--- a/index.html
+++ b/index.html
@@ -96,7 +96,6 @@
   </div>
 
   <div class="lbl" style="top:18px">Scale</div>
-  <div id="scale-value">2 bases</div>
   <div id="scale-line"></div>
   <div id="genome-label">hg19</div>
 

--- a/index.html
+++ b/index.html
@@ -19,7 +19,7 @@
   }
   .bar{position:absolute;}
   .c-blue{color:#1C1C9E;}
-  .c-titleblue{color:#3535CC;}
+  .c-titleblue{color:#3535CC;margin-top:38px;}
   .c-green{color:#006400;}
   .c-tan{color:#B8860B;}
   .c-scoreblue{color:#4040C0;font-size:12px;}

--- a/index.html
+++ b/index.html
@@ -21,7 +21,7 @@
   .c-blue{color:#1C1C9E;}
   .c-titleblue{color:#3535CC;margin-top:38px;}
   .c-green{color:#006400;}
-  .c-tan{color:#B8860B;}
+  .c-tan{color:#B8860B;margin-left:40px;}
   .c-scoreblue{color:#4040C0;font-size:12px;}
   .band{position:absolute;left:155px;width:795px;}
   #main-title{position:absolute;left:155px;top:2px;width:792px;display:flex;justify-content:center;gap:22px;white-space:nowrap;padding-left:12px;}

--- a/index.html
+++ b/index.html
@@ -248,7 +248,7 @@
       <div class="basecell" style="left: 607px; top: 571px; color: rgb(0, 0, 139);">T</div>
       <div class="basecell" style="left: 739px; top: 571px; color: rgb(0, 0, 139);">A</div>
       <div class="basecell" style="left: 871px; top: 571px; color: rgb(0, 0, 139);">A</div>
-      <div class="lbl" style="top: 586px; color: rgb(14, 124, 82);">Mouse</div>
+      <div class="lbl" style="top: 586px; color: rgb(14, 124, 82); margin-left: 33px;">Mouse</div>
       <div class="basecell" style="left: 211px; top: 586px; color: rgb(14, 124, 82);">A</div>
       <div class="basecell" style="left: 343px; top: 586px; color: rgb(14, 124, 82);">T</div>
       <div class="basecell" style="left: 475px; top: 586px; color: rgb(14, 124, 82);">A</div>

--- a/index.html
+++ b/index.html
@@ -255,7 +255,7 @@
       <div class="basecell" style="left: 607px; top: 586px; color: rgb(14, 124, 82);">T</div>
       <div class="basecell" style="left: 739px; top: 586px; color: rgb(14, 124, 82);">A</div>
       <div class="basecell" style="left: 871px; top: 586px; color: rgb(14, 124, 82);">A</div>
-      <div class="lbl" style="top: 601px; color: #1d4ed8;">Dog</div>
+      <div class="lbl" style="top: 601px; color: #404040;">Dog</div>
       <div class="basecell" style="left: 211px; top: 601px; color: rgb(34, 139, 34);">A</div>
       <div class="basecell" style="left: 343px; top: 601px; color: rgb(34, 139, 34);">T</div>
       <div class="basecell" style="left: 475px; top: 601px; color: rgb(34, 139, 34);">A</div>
--
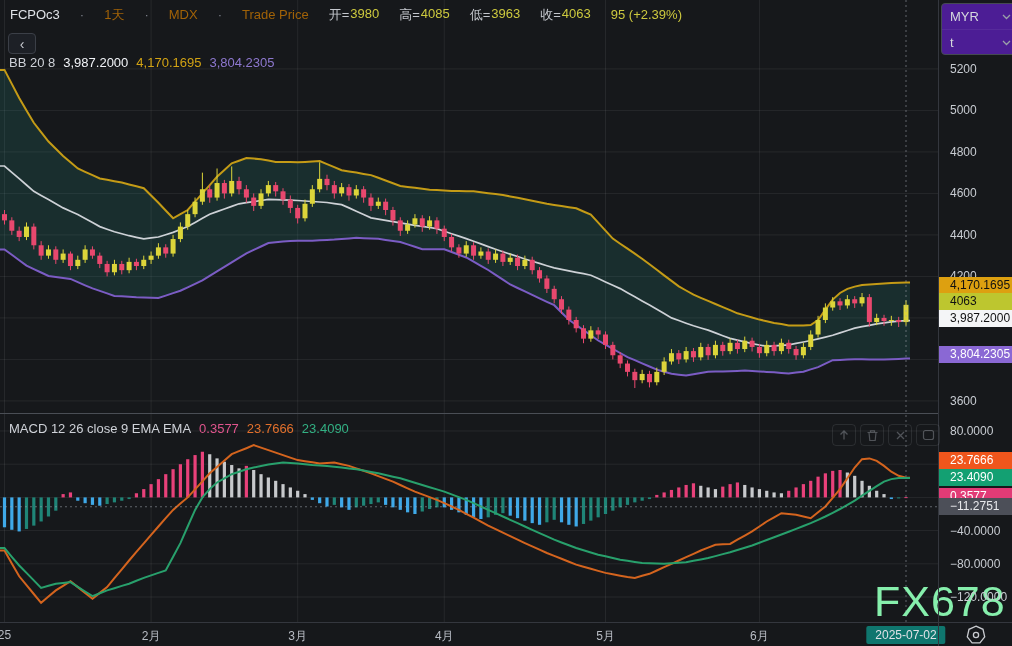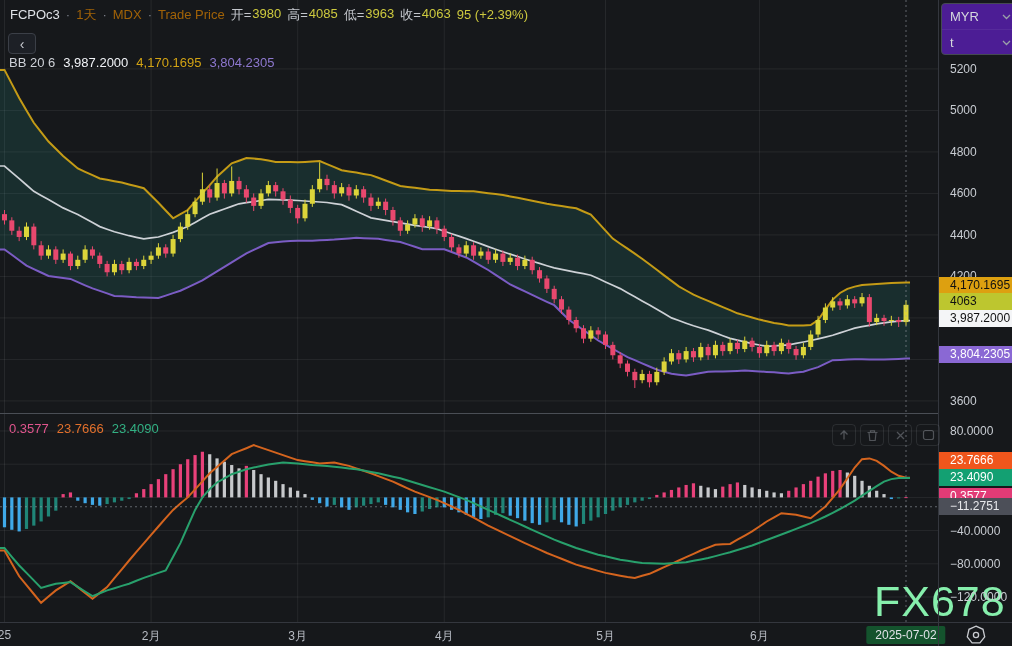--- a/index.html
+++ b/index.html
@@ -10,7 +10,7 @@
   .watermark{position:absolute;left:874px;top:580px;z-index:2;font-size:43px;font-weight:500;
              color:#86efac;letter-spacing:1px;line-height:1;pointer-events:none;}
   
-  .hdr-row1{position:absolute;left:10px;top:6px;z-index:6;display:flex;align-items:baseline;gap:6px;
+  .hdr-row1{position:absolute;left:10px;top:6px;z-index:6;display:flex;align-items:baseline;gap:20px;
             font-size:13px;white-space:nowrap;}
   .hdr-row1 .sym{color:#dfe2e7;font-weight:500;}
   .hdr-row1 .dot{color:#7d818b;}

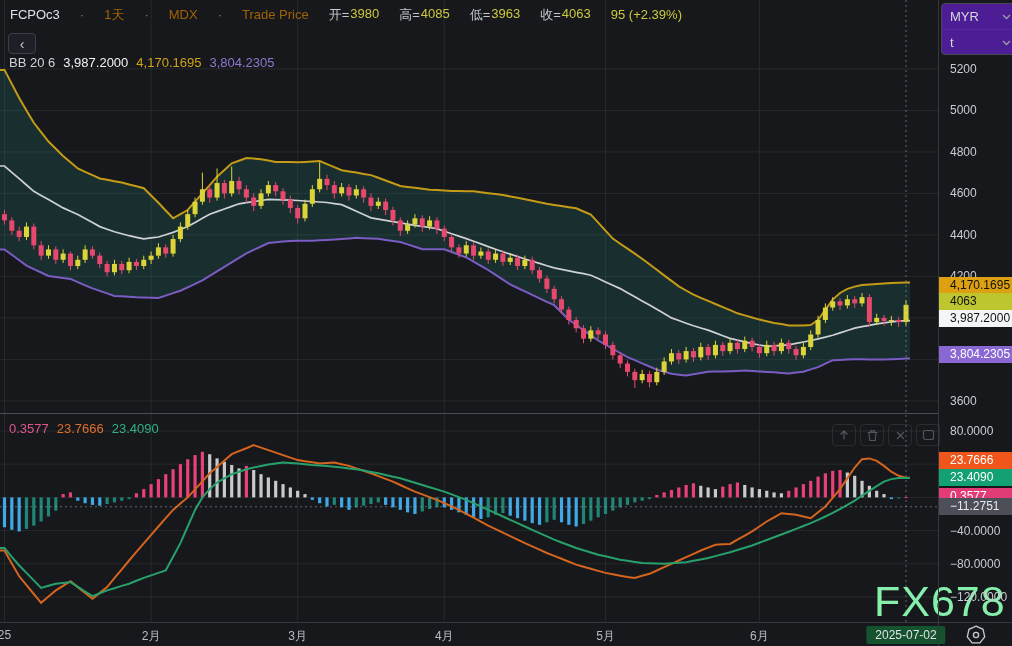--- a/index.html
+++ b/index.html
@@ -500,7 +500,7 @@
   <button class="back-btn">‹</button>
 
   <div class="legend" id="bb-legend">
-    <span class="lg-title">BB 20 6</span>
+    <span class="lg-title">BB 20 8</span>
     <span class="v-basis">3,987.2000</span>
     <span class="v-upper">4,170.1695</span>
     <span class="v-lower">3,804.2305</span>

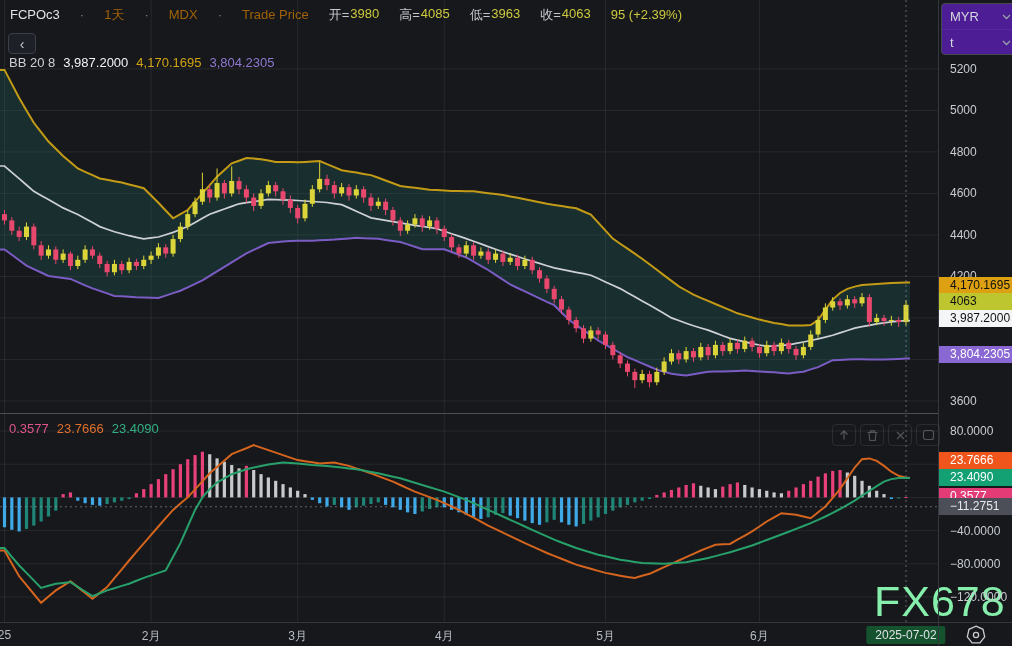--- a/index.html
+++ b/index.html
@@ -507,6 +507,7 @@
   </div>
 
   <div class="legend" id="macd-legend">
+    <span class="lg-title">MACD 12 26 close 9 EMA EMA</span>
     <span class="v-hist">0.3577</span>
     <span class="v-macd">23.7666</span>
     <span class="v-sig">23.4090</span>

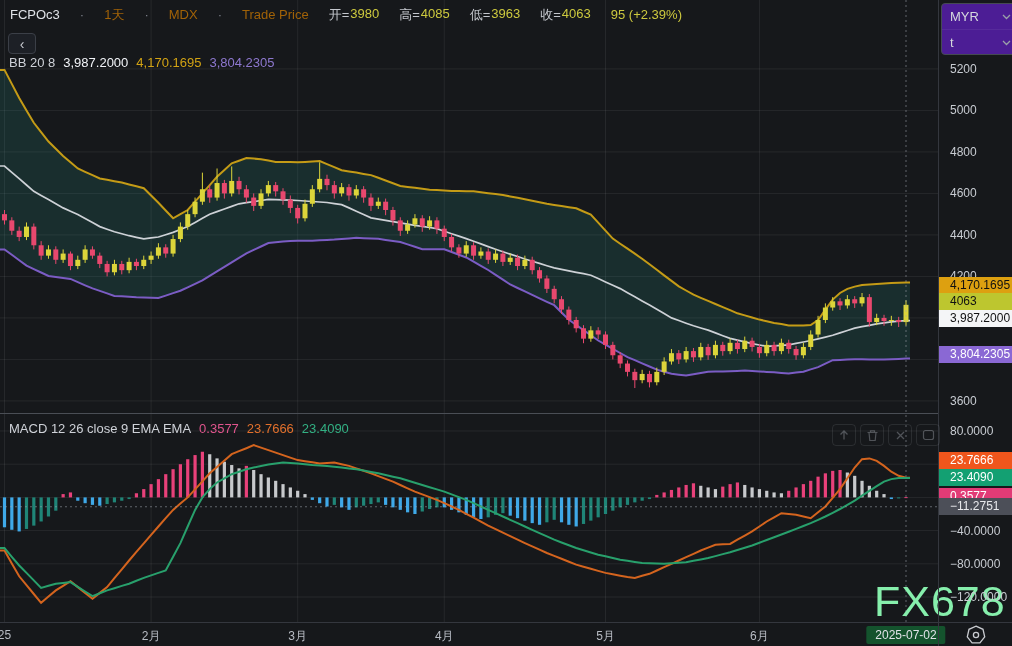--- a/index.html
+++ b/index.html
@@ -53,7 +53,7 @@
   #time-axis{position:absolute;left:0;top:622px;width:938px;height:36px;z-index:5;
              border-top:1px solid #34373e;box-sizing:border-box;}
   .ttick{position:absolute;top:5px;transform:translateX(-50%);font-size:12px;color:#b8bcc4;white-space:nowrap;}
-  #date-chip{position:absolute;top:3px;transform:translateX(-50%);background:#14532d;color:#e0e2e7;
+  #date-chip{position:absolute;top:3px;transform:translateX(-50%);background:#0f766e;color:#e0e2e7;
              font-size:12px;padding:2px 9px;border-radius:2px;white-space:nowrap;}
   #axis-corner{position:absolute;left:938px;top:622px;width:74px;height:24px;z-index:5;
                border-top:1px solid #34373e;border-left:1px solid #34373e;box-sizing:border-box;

#### Problem:
Copy the lines above exactly. Start with the line containing "211px; top: 601px;", end with the line containing "475px; top: 601px;", and include both.

#### Written response:
       <div class="basecell" style="left: 211px; top: 601px; color: rgb(34, 139, 34);">A</div>
       <div class="basecell" style="left: 343px; top: 601px; color: rgb(34, 139, 34);">T</div>
       <div class="basecell" style="left: 475px; top: 601px; color: rgb(34, 139, 34);">A</div>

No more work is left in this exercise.